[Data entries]
Content starts

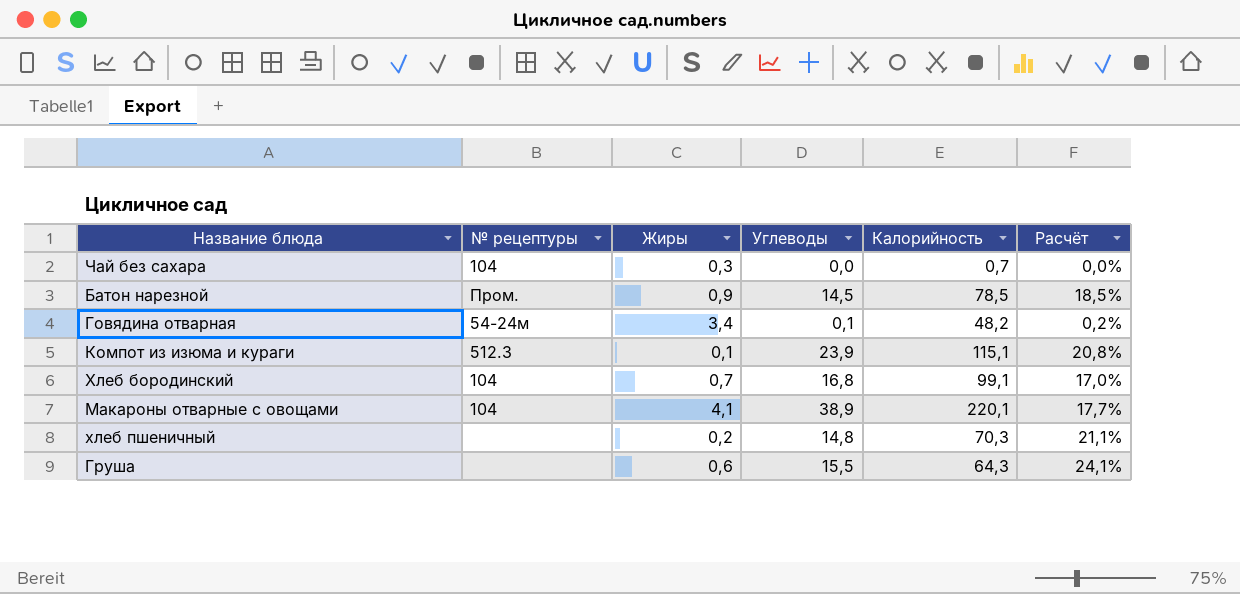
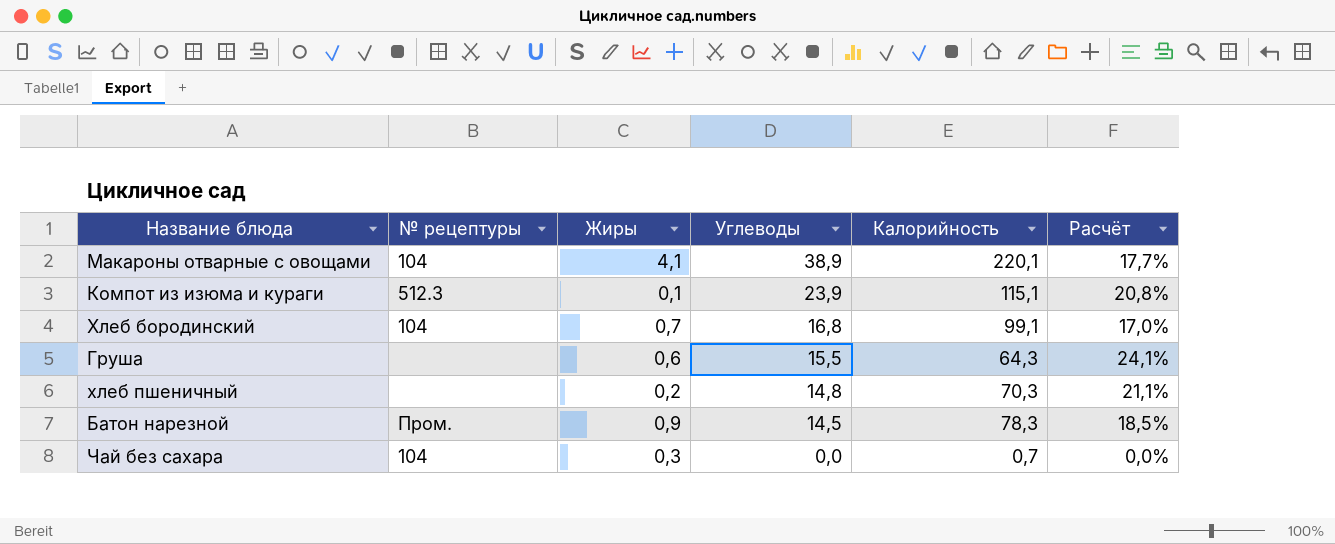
row order: none -> Углеводы descending
row Говядина отварная: 54-24м | 3,4 | 0,1 | 48,2 | 0,2% -> none
Батон нарезной | Калорийность: 78,5 -> 78,3

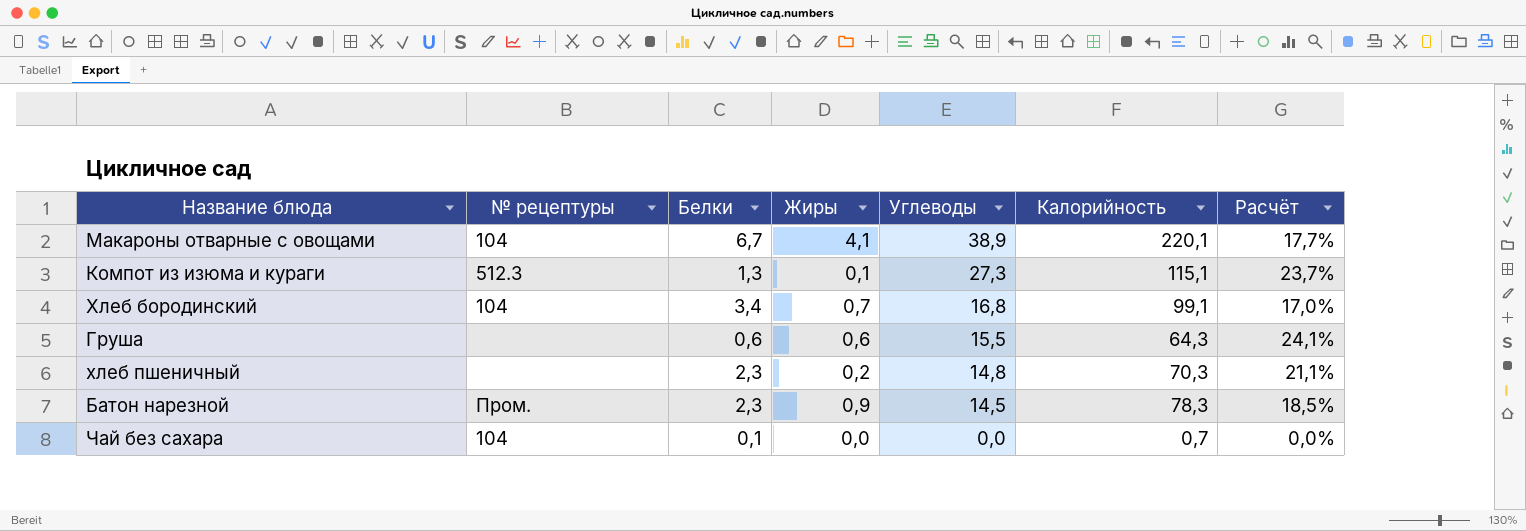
column Белки | position: none -> 3
Компот из изюма и кураги | Углеводы: 23,9 -> 27,3
Компот из изюма и кураги | Расчёт: 20,8% -> 23,7%
Чай без сахара | Жиры: 0,3 -> 0,0

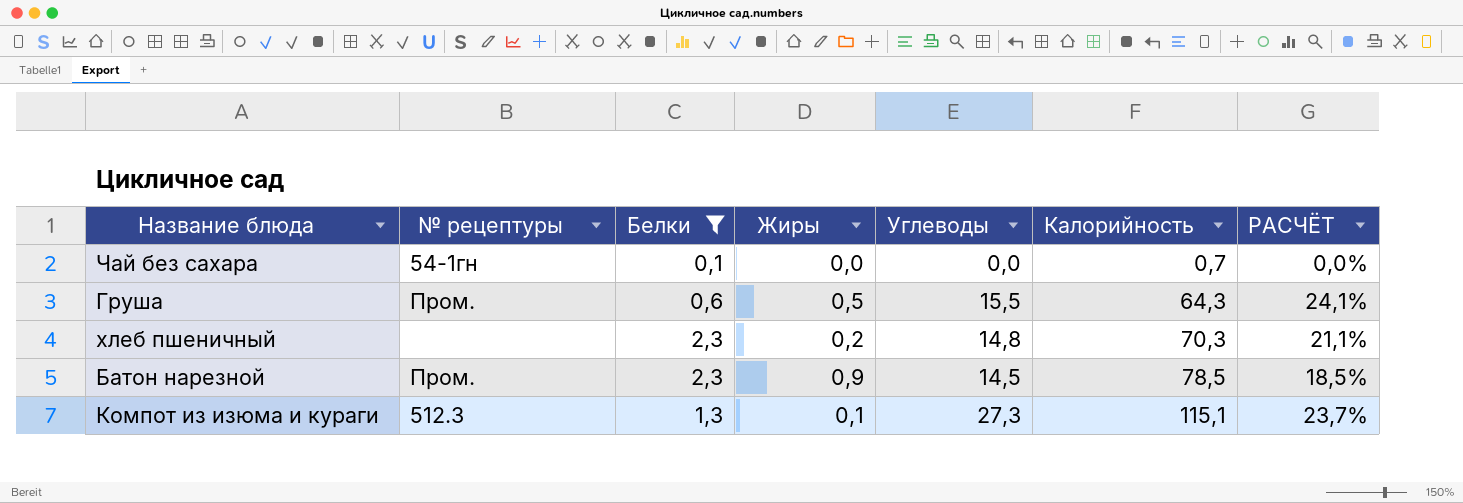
filter: none -> Белки <= 2,3
row order: Углеводы descending -> Калорийность ascending
column name: Расчёт -> РАСЧЁТ
Чай без сахара | № рецептуры: 104 -> 54-1гн
Груша | № рецептуры: none -> Пром.
Груша | Жиры: 0,6 -> 0,5
Батон нарезной | Калорийность: 78,3 -> 78,5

Content ends

Would you give the records again exactly, dropping the pictures?

row order: none -> Углеводы descending
row Говядина отварная: 54-24м | 3,4 | 0,1 | 48,2 | 0,2% -> none
Батон нарезной | Калорийность: 78,5 -> 78,3

column Белки | position: none -> 3
Компот из изюма и кураги | Углеводы: 23,9 -> 27,3
Компот из изюма и кураги | Расчёт: 20,8% -> 23,7%
Чай без сахара | Жиры: 0,3 -> 0,0

filter: none -> Белки <= 2,3
row order: Углеводы descending -> Калорийность ascending
column name: Расчёт -> РАСЧЁТ
Чай без сахара | № рецептуры: 104 -> 54-1гн
Груша | № рецептуры: none -> Пром.
Груша | Жиры: 0,6 -> 0,5
Батон нарезной | Калорийность: 78,3 -> 78,5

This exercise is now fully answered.